** EXERCISE INPUTS follows **

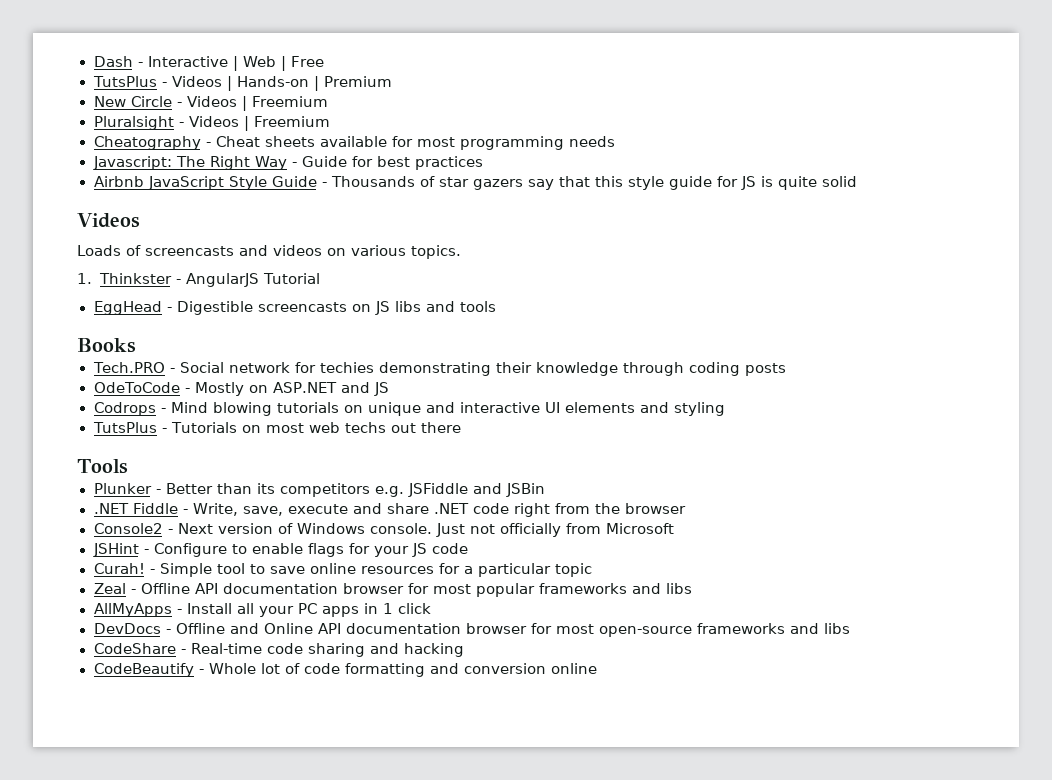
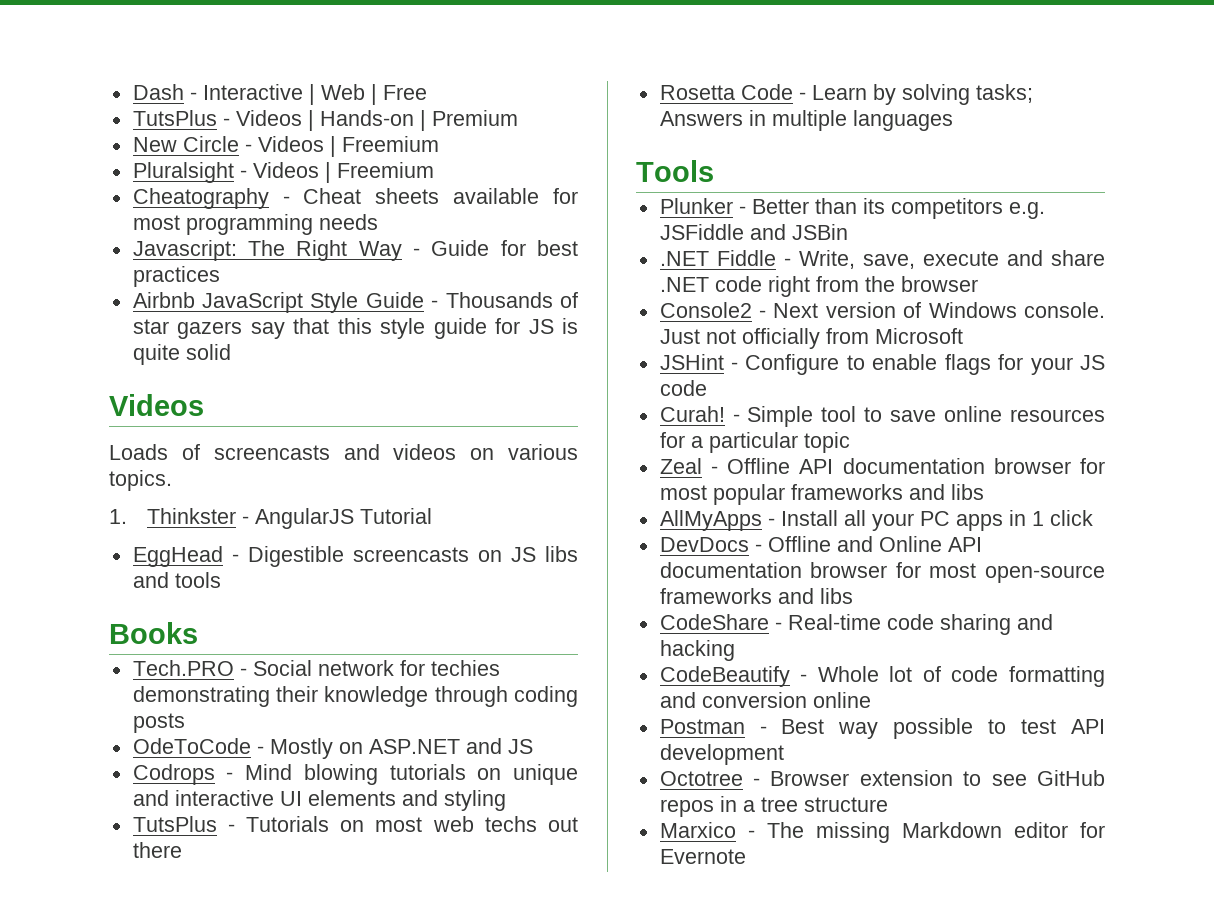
(462, 427) none -> [659,84,1033,105] [659,110,953,131] // Rosetta Code - Learn by solving tasks; Answers in multiple languages
(597, 668) none -> [659,718,1105,739] [659,744,784,765] [659,770,1105,786] [659,796,888,817] [659,822,1105,843] [659,849,746,864] // Postman - Best way possible to test API development // Octotree - Browser extension to see GitHub repos in a tree structure // Marxico - The missing Markdown editor for Evernote

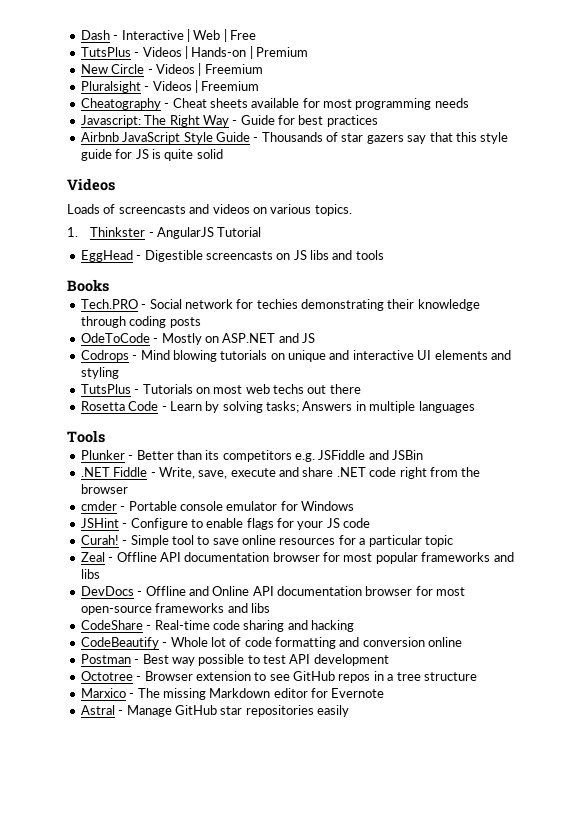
[659,302,1105,318] [659,328,963,349] Console2 - Next version of Windows console. Just not officially from Microsoft -> [80,501,354,511] cmder - Portable console emulator for Windows
[659,510,1093,531] // AllMyApps - Install all your PC apps in 1 click -> (100, 574) none
(746, 856) none -> [80,705,349,717] // Astral - Manage GitHub star repositories easily

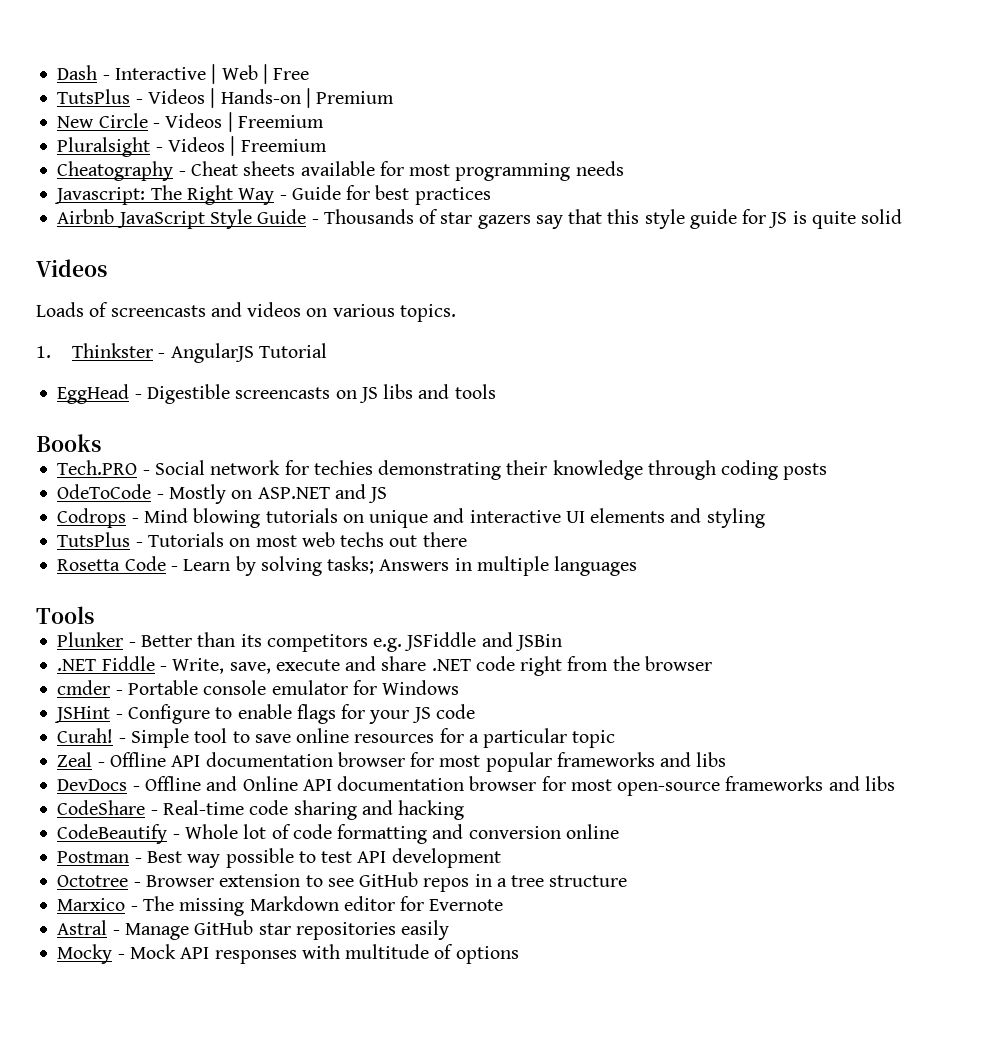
(349, 711) none -> [57,944,519,964] // Mocky - Mock API responses with multitude of options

** End of EXERCISE INPUTS **

- _ASSIGNMENT_: Skip every picture. Repeat word for word the lines from the line holding "[659,510,1093,531] // AllMyApps" through the end of the entries above.

- _EXERCISE ANSWER_:
[659,510,1093,531] // AllMyApps - Install all your PC apps in 1 click -> (100, 574) none
(746, 856) none -> [80,705,349,717] // Astral - Manage GitHub star repositories easily

(349, 711) none -> [57,944,519,964] // Mocky - Mock API responses with multitude of options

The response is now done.